- WHAT THE EXERCISE ASKS -
In the records below, find the line that contains "left: 18px ->" and the line that contains "text: Selectable ->"; write out exactly those two lines and everything between them, without the pictures.

[EXERCISE INPUTS — start]

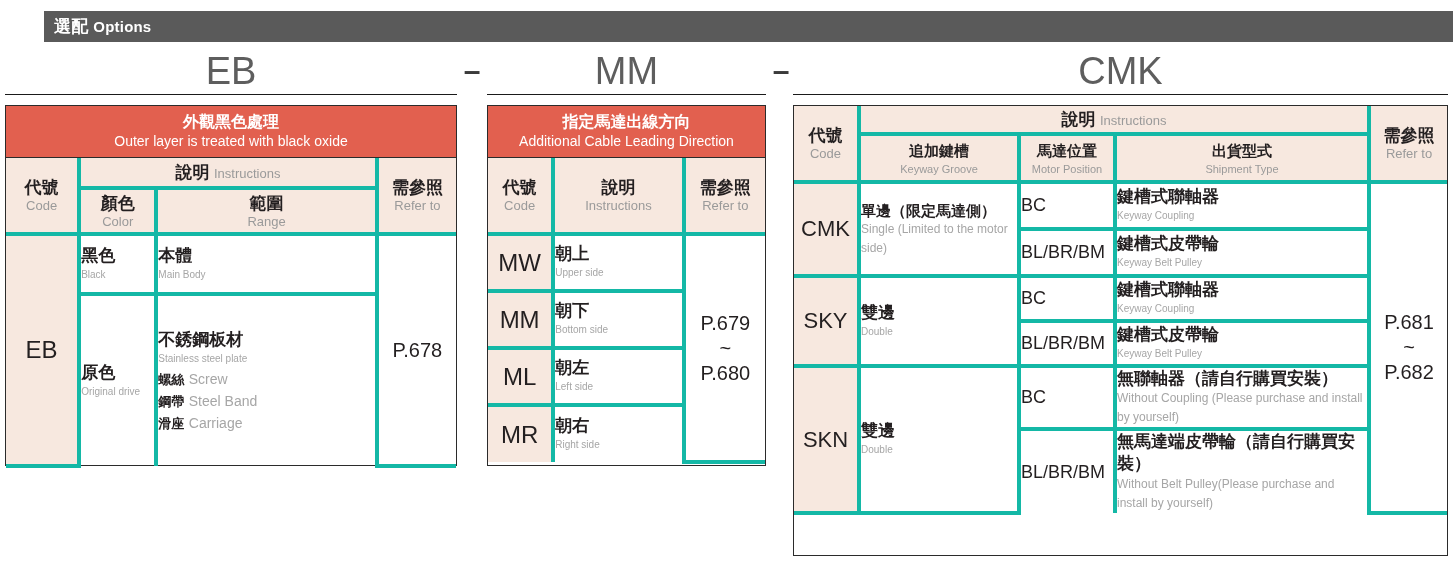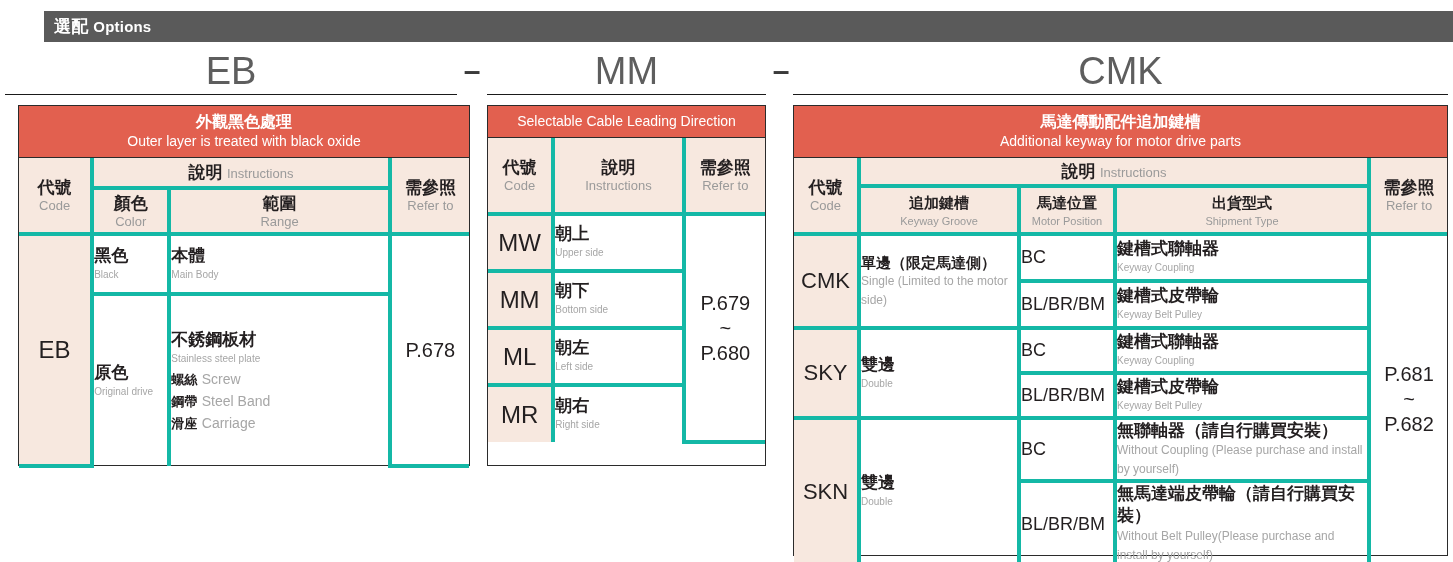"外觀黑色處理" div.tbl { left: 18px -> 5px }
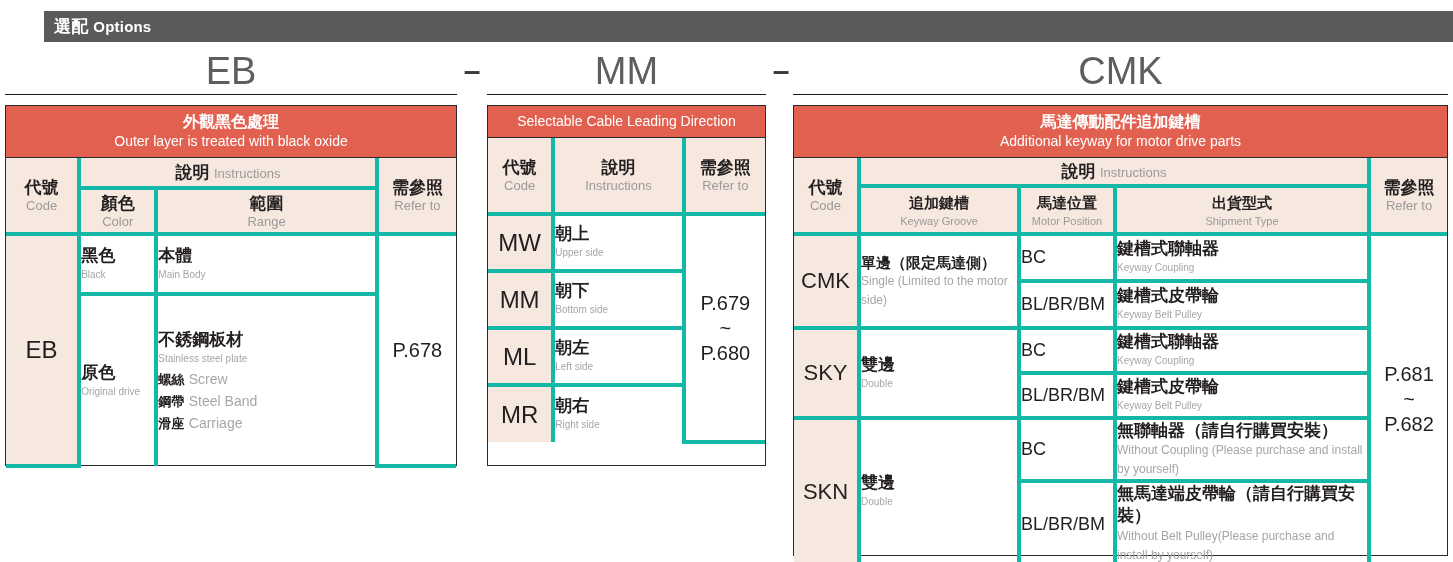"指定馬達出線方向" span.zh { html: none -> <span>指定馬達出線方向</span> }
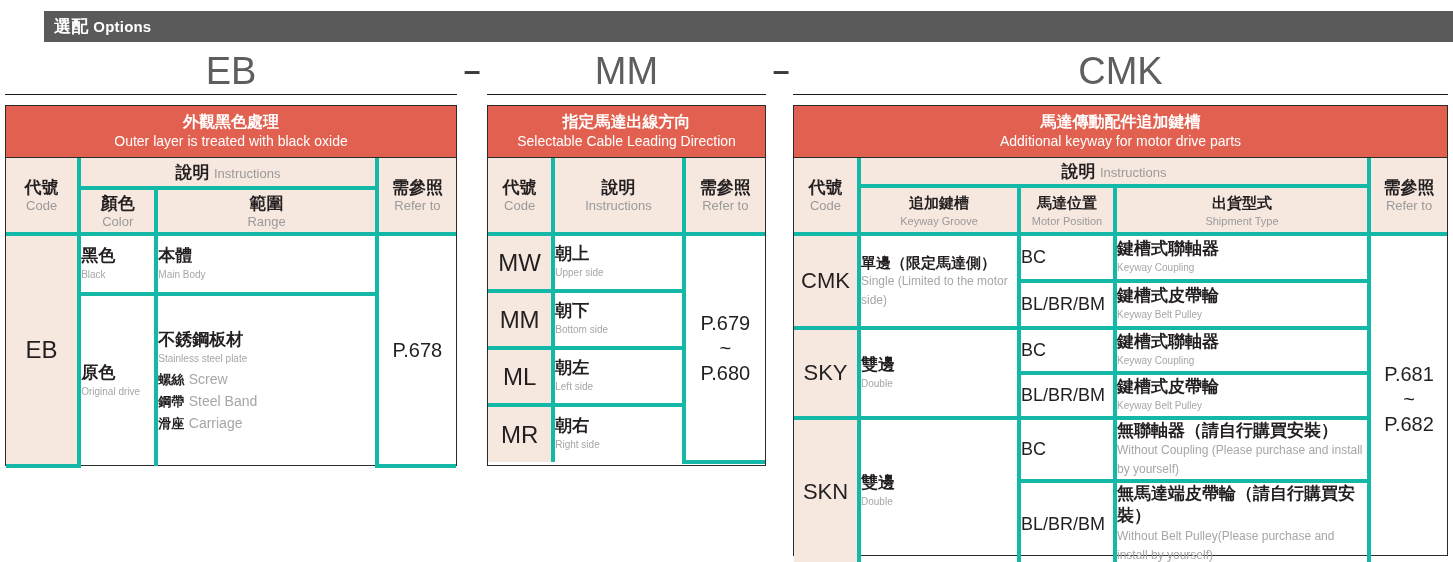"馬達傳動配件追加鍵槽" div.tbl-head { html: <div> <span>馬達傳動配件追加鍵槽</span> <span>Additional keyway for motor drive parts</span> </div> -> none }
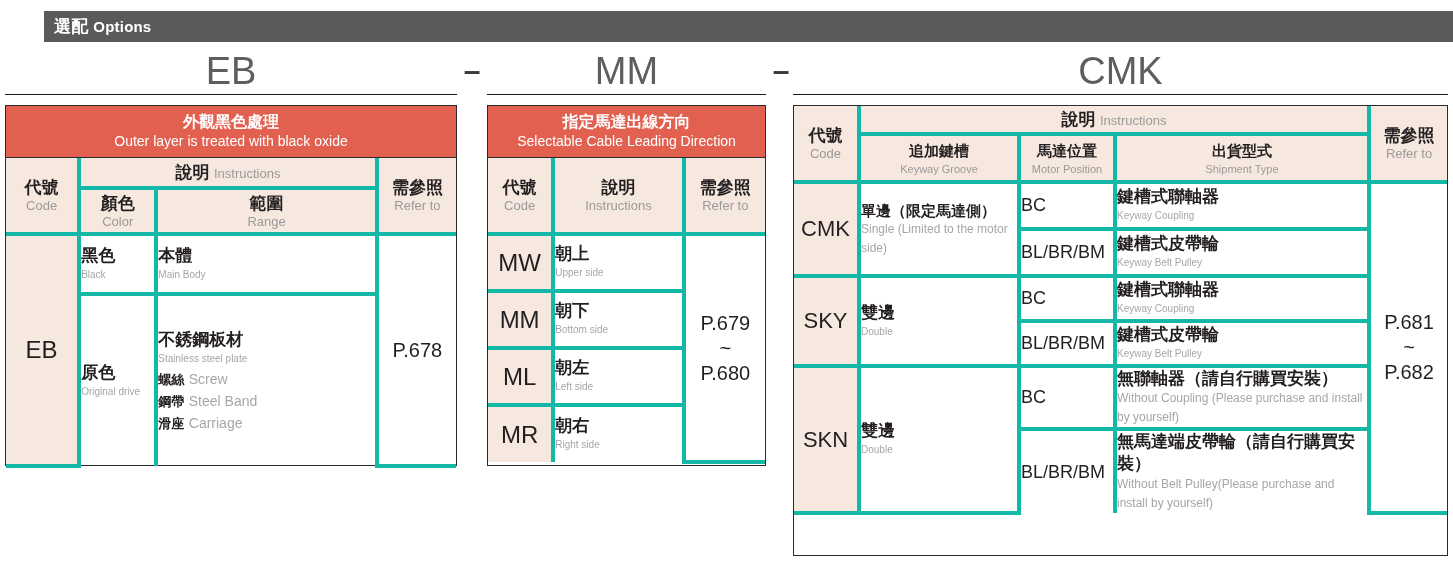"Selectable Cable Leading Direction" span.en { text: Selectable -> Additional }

[EXERCISE INPUTS — finish]
[EXERCISE INPUTS — start]

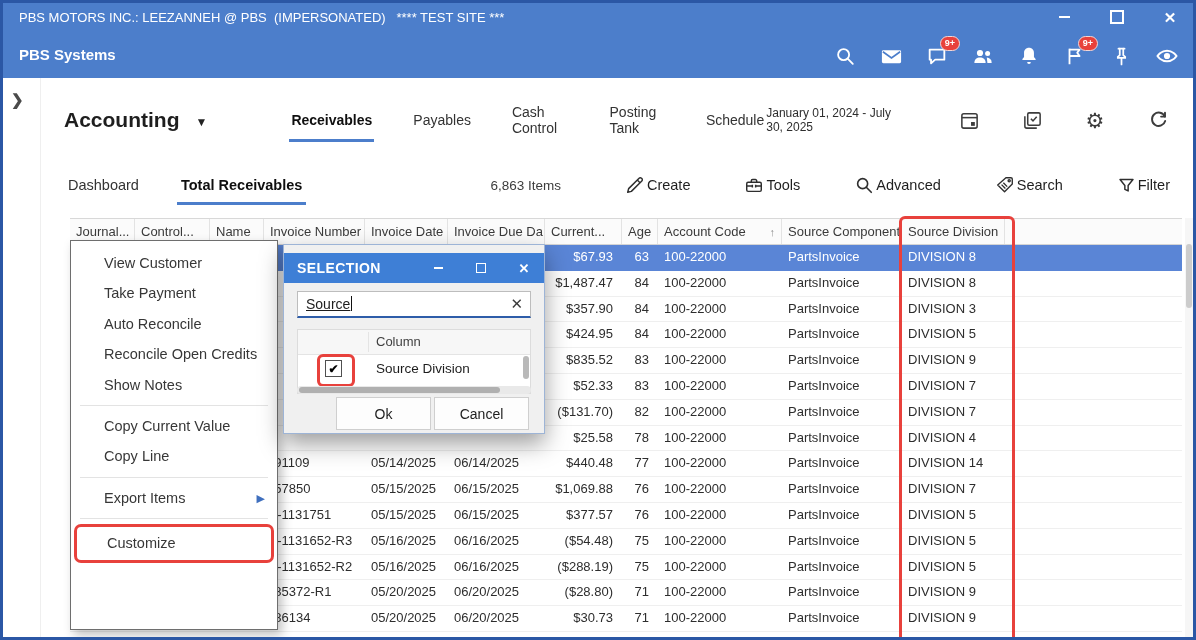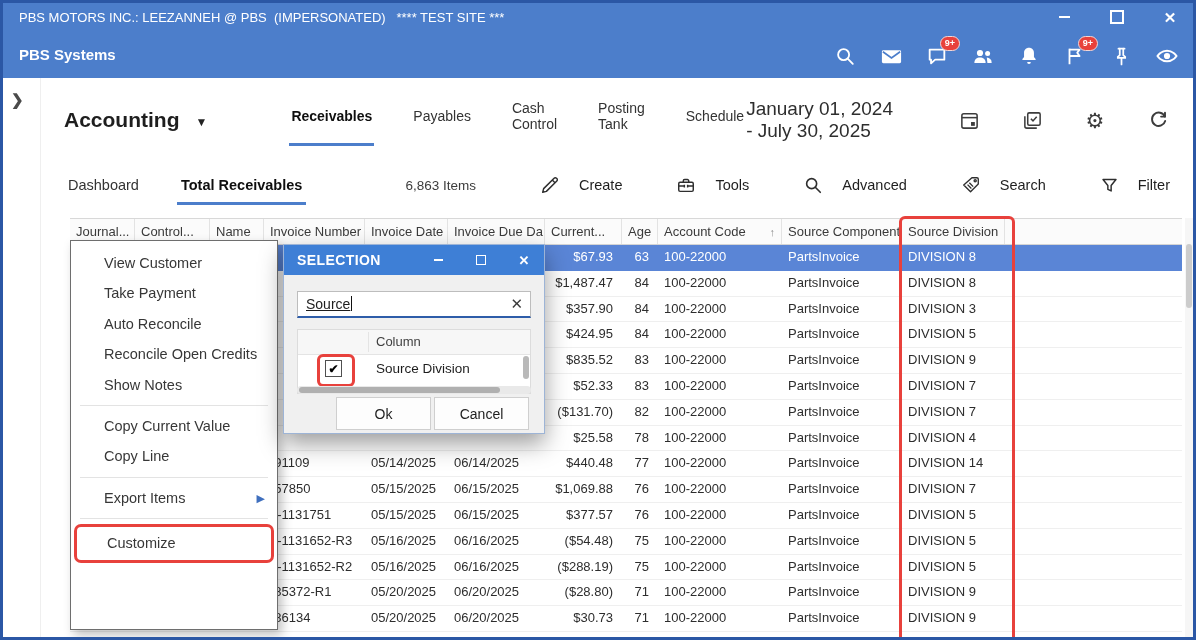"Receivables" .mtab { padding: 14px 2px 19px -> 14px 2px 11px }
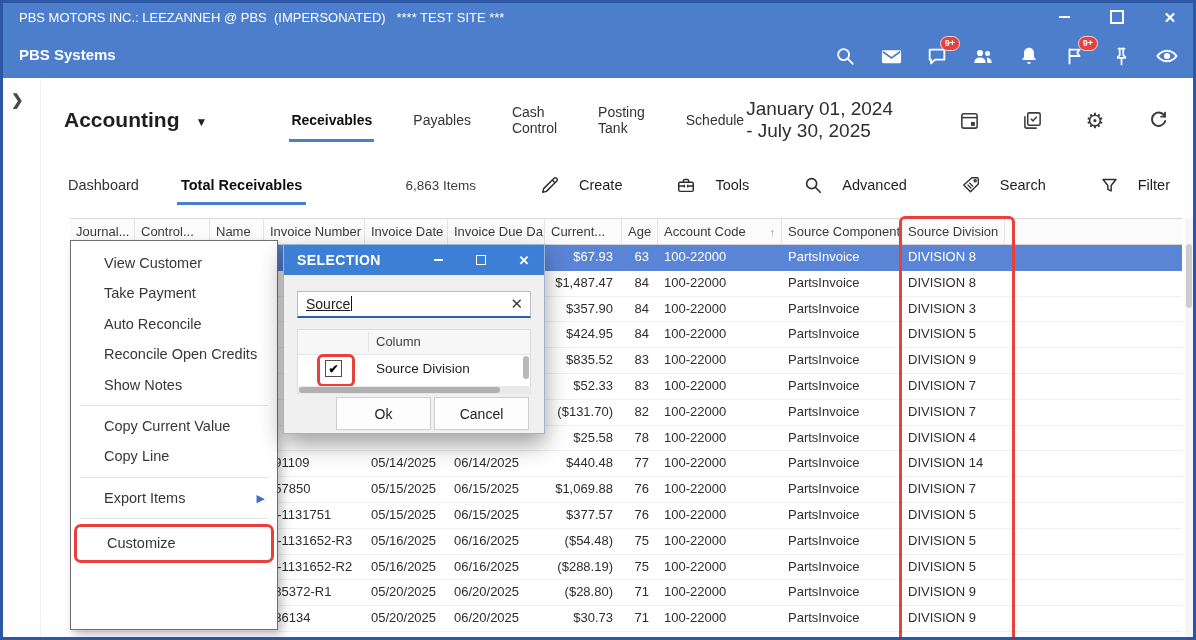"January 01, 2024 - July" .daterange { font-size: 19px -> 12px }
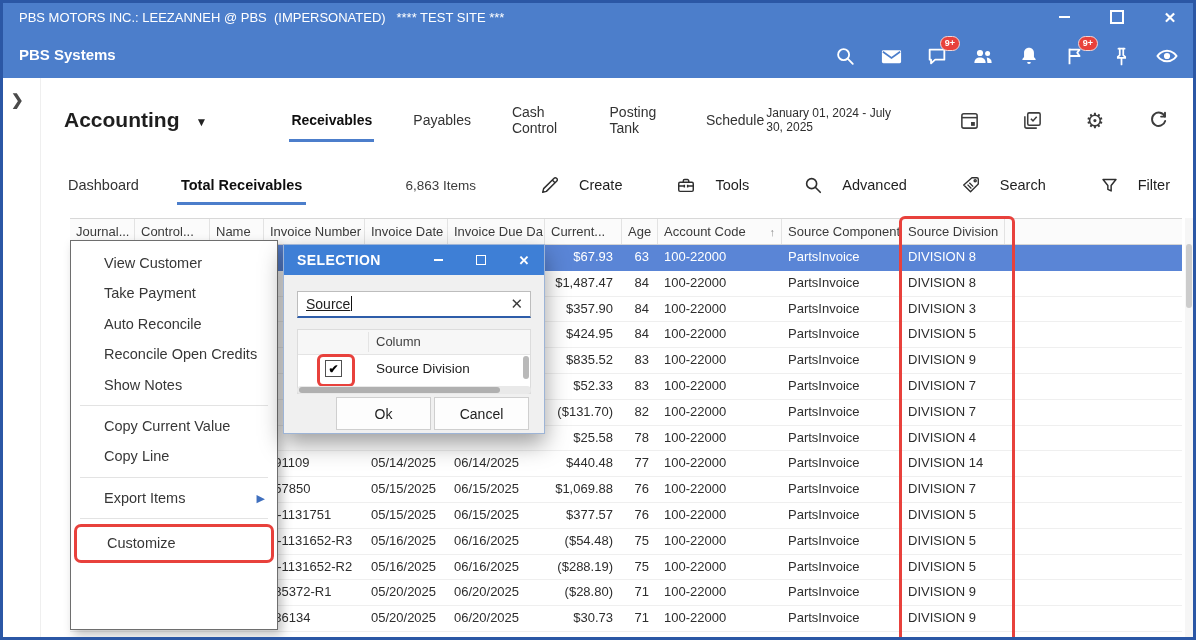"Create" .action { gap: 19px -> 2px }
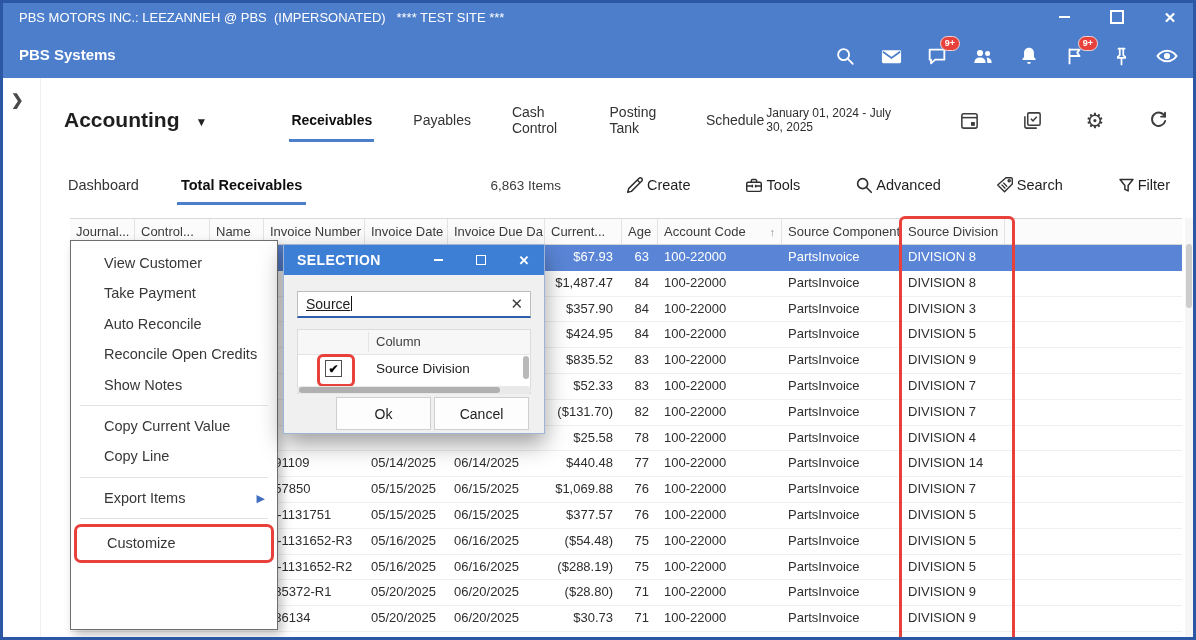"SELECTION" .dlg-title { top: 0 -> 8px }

[EXERCISE INPUTS — finish]

- SOLVED PROBLEM -
"外觀黑色處理" div.tbl { left: 18px -> 5px }
"指定馬達出線方向" span.zh { html: none -> <span>指定馬達出線方向</span> }
"馬達傳動配件追加鍵槽" div.tbl-head { html: <div> <span>馬達傳動配件追加鍵槽</span> <span>Additional keyway for motor drive parts</span> </div> -> none }
"Selectable Cable Leading Direction" span.en { text: Selectable -> Additional }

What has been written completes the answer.